* Problem to solve *
Skip any pictures. Repeat the data exactly, from its first line through the line that holds "total: 53455.99 -> 25756.36", both included.

Image comparison data:
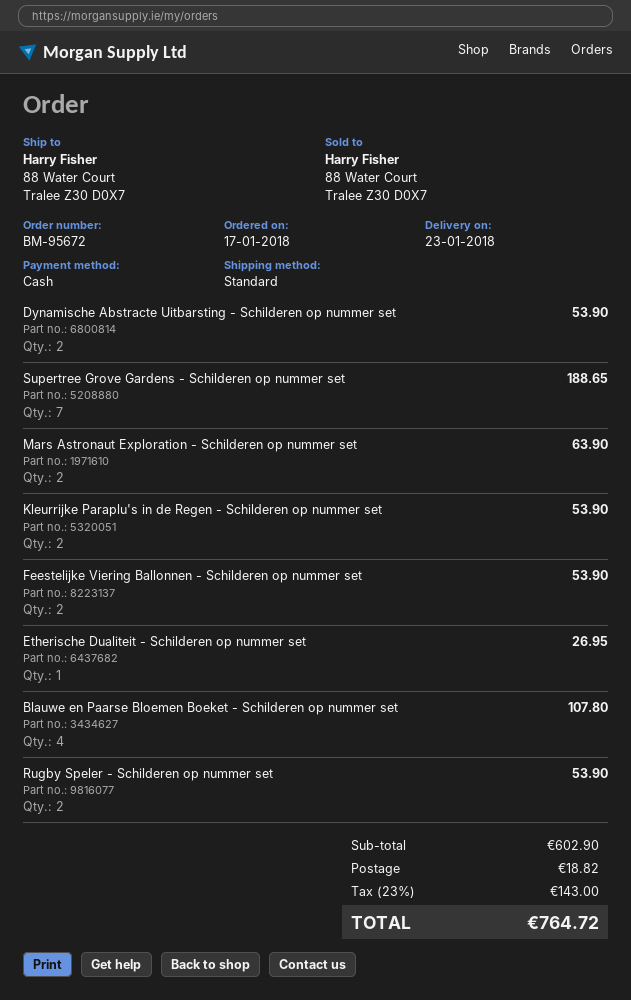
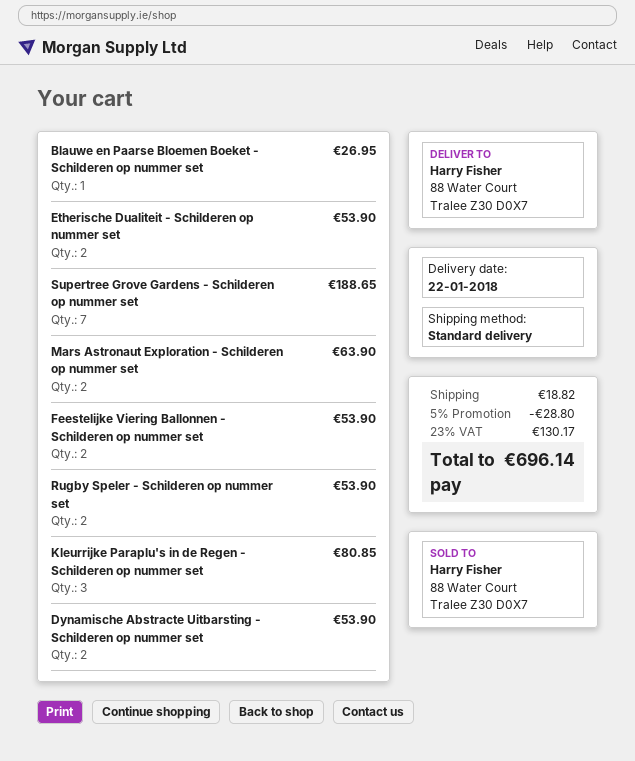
delivery date: 2018-01-23 -> 2018-01-22
Kleurrijke Paraplu's in de Regen - Schilderen op nummer set: 2 for 53.90 -> 3 for 80.85
Etherische Dualiteit - Schilderen op nummer set: 1 for 26.95 -> 2 for 53.90
Blauwe en Paarse Bloemen Boeket - Schilderen op nummer set: 4 for 107.80 -> 1 for 26.95
discount: none -> 5% = 28.80
tax: 23% = 143.00 -> 23% = 130.17
total: 764.72 -> 696.14

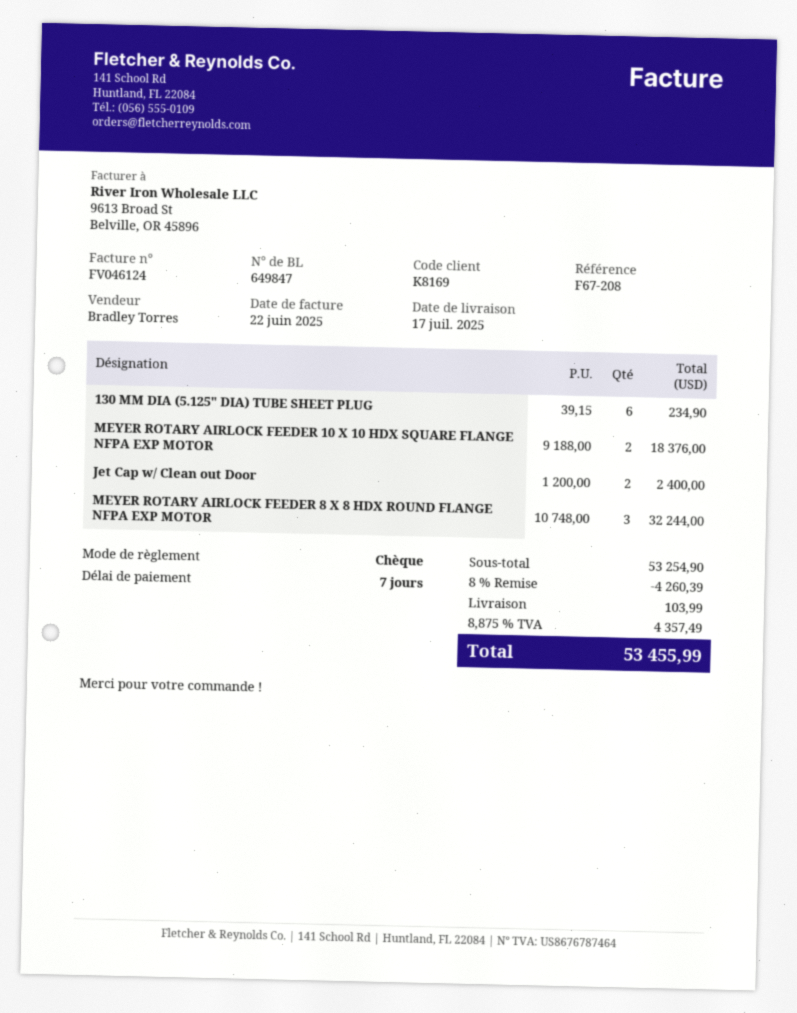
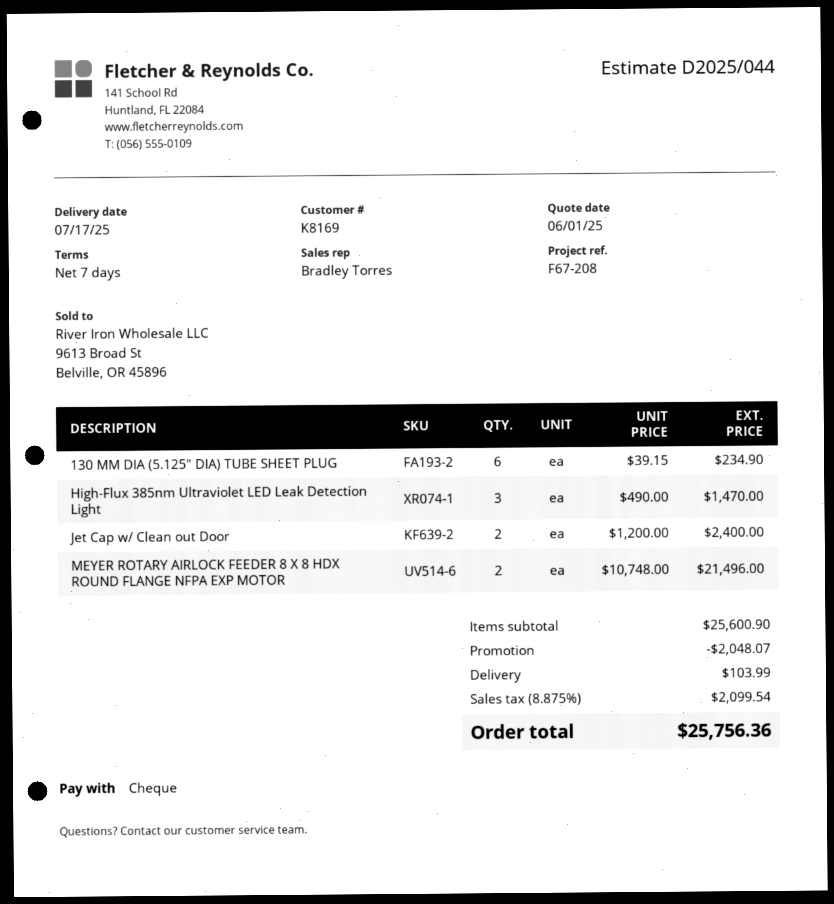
MEYER ROTARY AIRLOCK FEEDER 10 X 10 HDX SQUARE FLANGE NFPA EXP MOTOR: 2 x 9188.00 = 18376.00 -> none
MEYER ROTARY AIRLOCK FEEDER 8 X 8 HDX ROUND FLANGE NFPA EXP MOTOR: 3 x 10748.00 = 32244.00 -> 2 x 10748.00 = 21496.00
High-Flux 385nm Ultraviolet LED Leak Detection Light: none -> 3 x 490.00 = 1470.00
subtotal: 53254.90 -> 25600.90
discount: 4260.39 -> 2048.07
tax: 8.875% = 4357.49 -> 8.875% = 2099.54
total: 53455.99 -> 25756.36

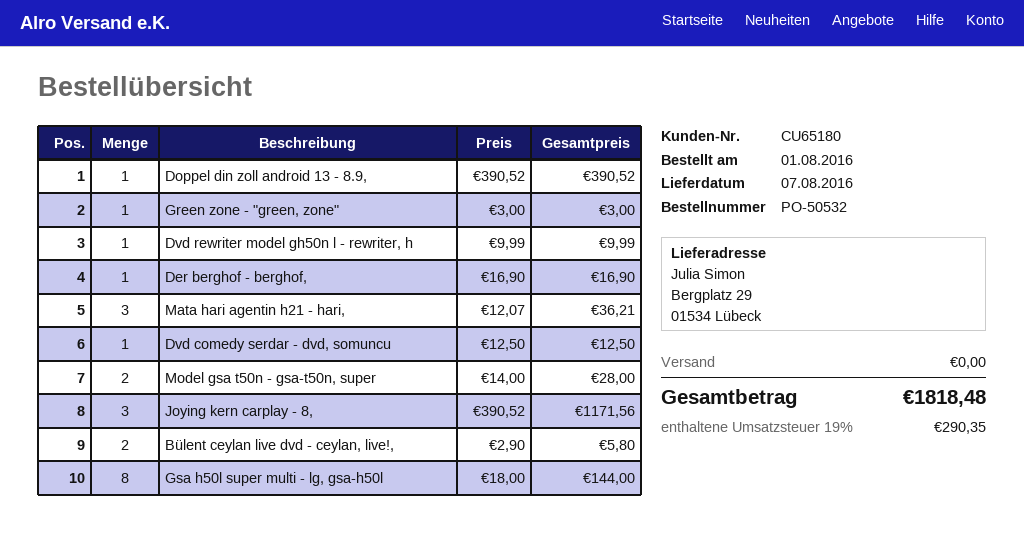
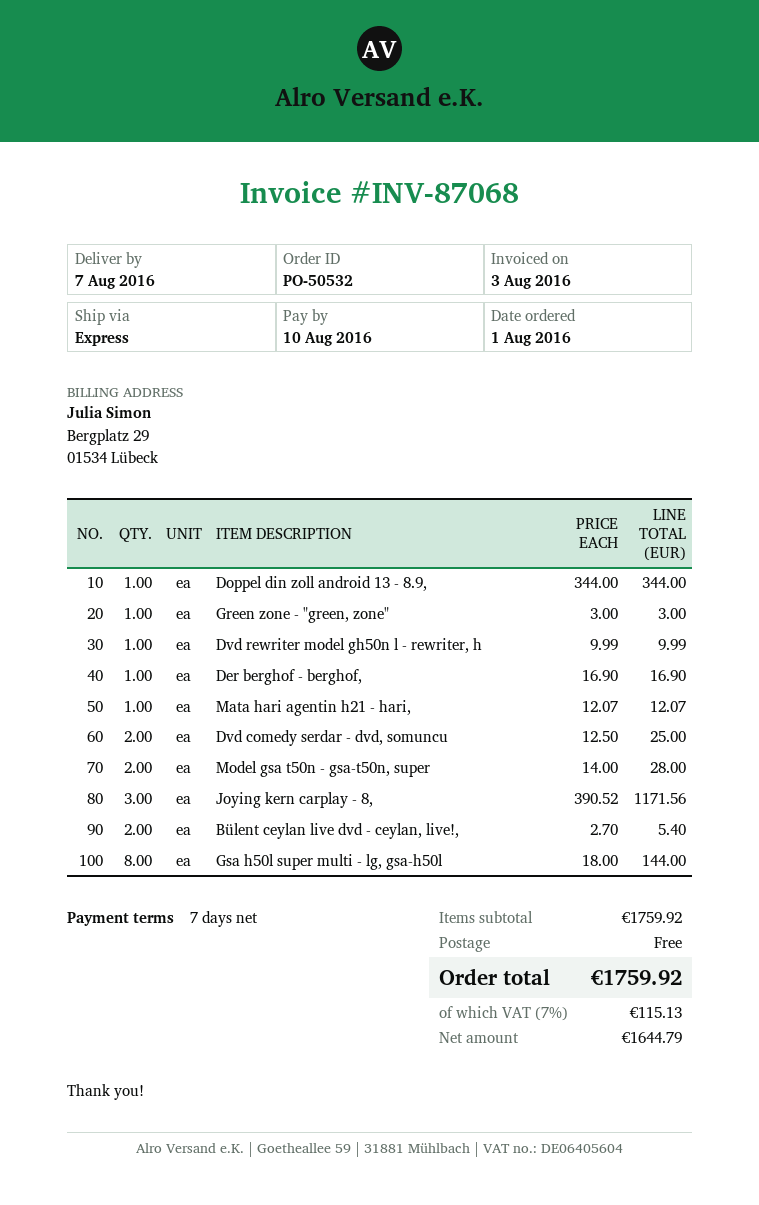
Doppel din zoll android 13 - 8.9,: 1 x 390.52 = 390.52 -> 1 x 344.00 = 344.00
Mata hari agentin h21 - hari,: 3 x 12.07 = 36.21 -> 1 x 12.07 = 12.07
Dvd comedy serdar - dvd, somuncu: 1 x 12.50 = 12.50 -> 2 x 12.50 = 25.00
Bülent ceylan live dvd - ceylan, live!,: 2 x 2.90 = 5.80 -> 2 x 2.70 = 5.40
tax: 19% = 290.35 -> 7% = 115.13
total: 1818.48 -> 1759.92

* Response area *
delivery date: 2018-01-23 -> 2018-01-22
Kleurrijke Paraplu's in de Regen - Schilderen op nummer set: 2 for 53.90 -> 3 for 80.85
Etherische Dualiteit - Schilderen op nummer set: 1 for 26.95 -> 2 for 53.90
Blauwe en Paarse Bloemen Boeket - Schilderen op nummer set: 4 for 107.80 -> 1 for 26.95
discount: none -> 5% = 28.80
tax: 23% = 143.00 -> 23% = 130.17
total: 764.72 -> 696.14

MEYER ROTARY AIRLOCK FEEDER 10 X 10 HDX SQUARE FLANGE NFPA EXP MOTOR: 2 x 9188.00 = 18376.00 -> none
MEYER ROTARY AIRLOCK FEEDER 8 X 8 HDX ROUND FLANGE NFPA EXP MOTOR: 3 x 10748.00 = 32244.00 -> 2 x 10748.00 = 21496.00
High-Flux 385nm Ultraviolet LED Leak Detection Light: none -> 3 x 490.00 = 1470.00
subtotal: 53254.90 -> 25600.90
discount: 4260.39 -> 2048.07
tax: 8.875% = 4357.49 -> 8.875% = 2099.54
total: 53455.99 -> 25756.36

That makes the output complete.